▶ WORK ORDER: If a line below falls between the line with "font-size: 10px ->" and the line with "width: 63px ->", or is one of those two, output it exactly; output nothing else and no pictures.

▶ RECORDS FOR THIS TASK:
-----
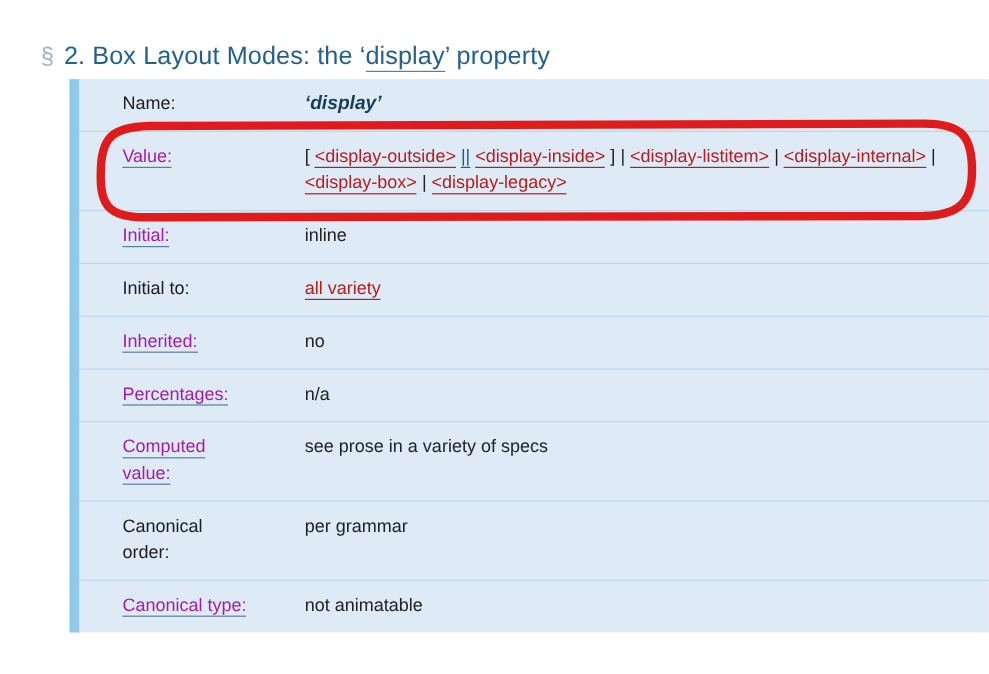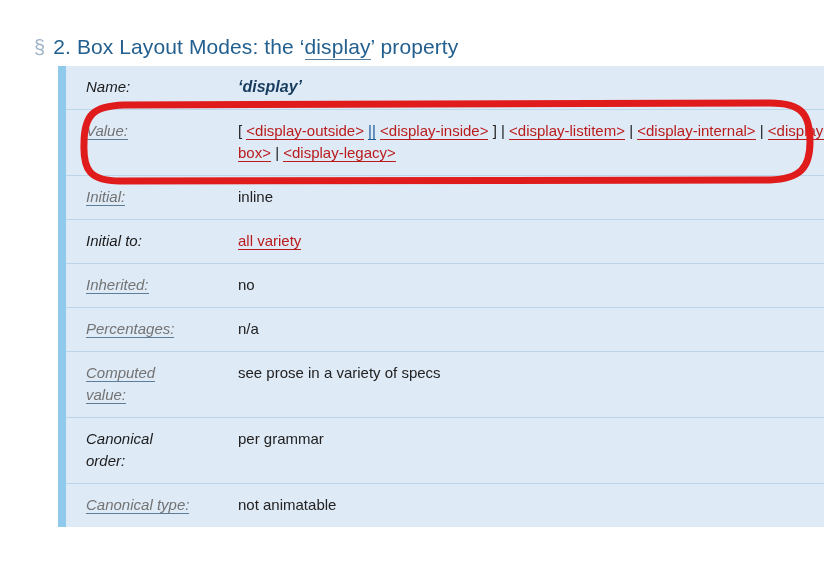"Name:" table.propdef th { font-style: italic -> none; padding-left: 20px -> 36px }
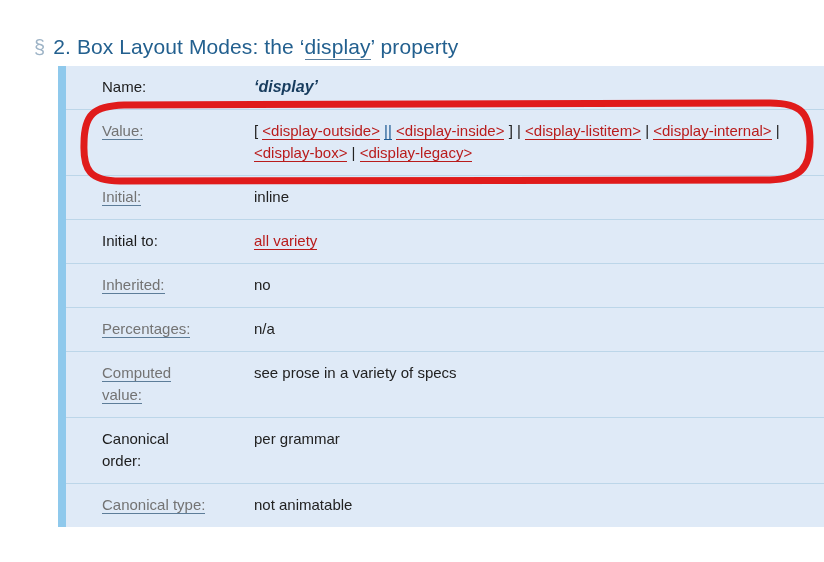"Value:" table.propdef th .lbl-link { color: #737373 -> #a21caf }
-----
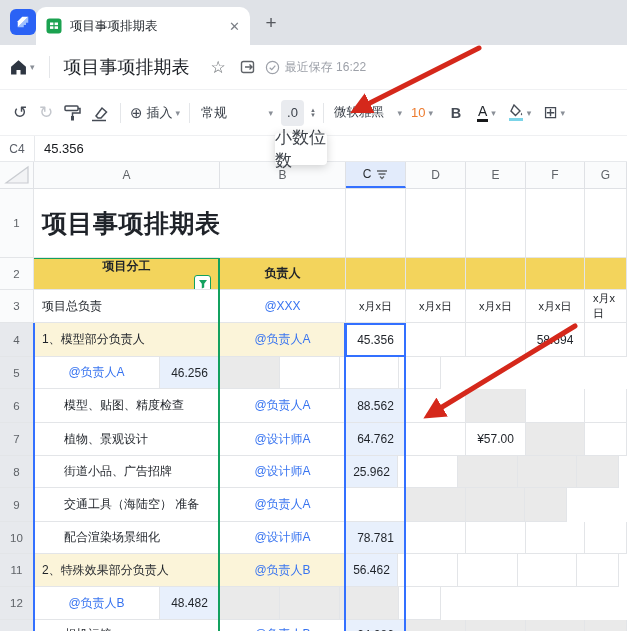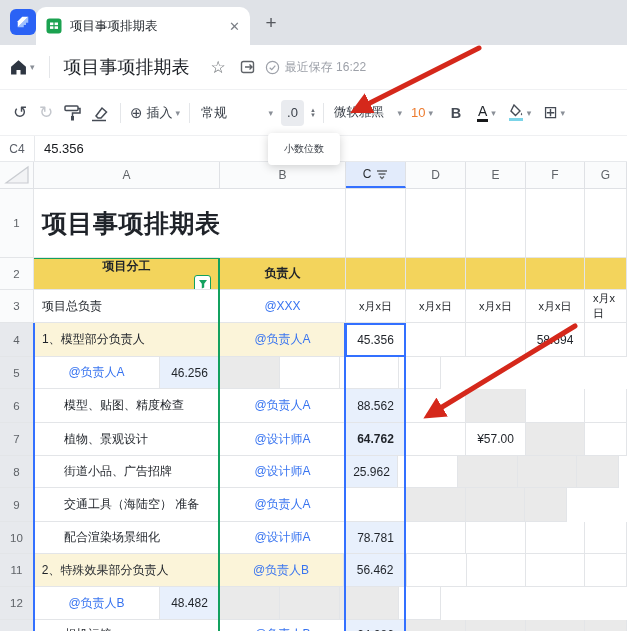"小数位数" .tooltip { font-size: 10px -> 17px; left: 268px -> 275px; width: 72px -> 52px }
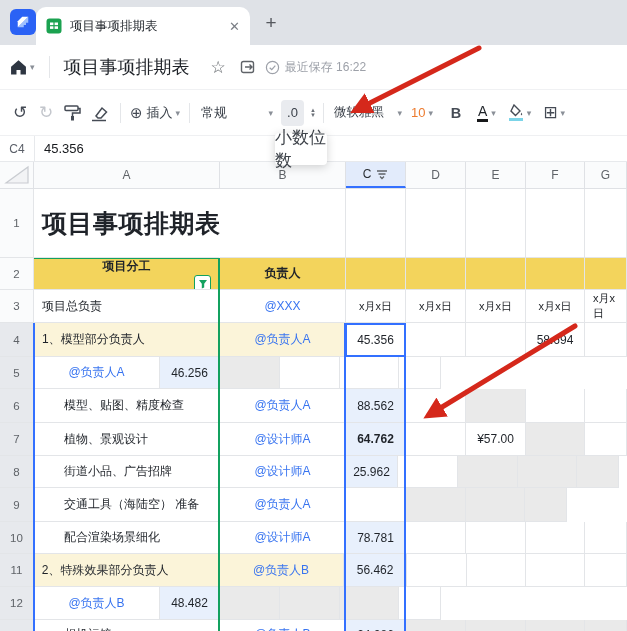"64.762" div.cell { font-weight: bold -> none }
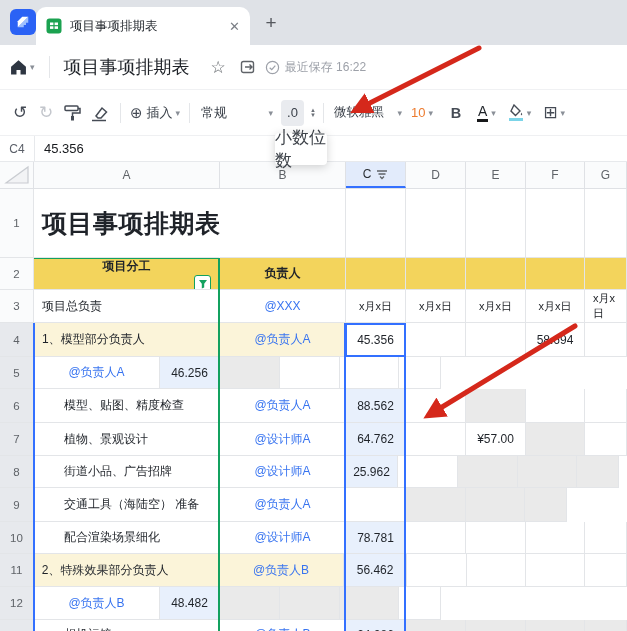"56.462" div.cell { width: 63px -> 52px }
-----
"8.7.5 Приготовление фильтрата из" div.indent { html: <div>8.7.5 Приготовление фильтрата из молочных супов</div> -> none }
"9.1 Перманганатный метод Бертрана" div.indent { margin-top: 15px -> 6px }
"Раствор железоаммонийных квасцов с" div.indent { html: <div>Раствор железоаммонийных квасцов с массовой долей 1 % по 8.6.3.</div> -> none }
-----
▶ RESULT BELOW:
"小数位数" .tooltip { font-size: 10px -> 17px; left: 268px -> 275px; width: 72px -> 52px }
"64.762" div.cell { font-weight: bold -> none }
"56.462" div.cell { width: 63px -> 52px }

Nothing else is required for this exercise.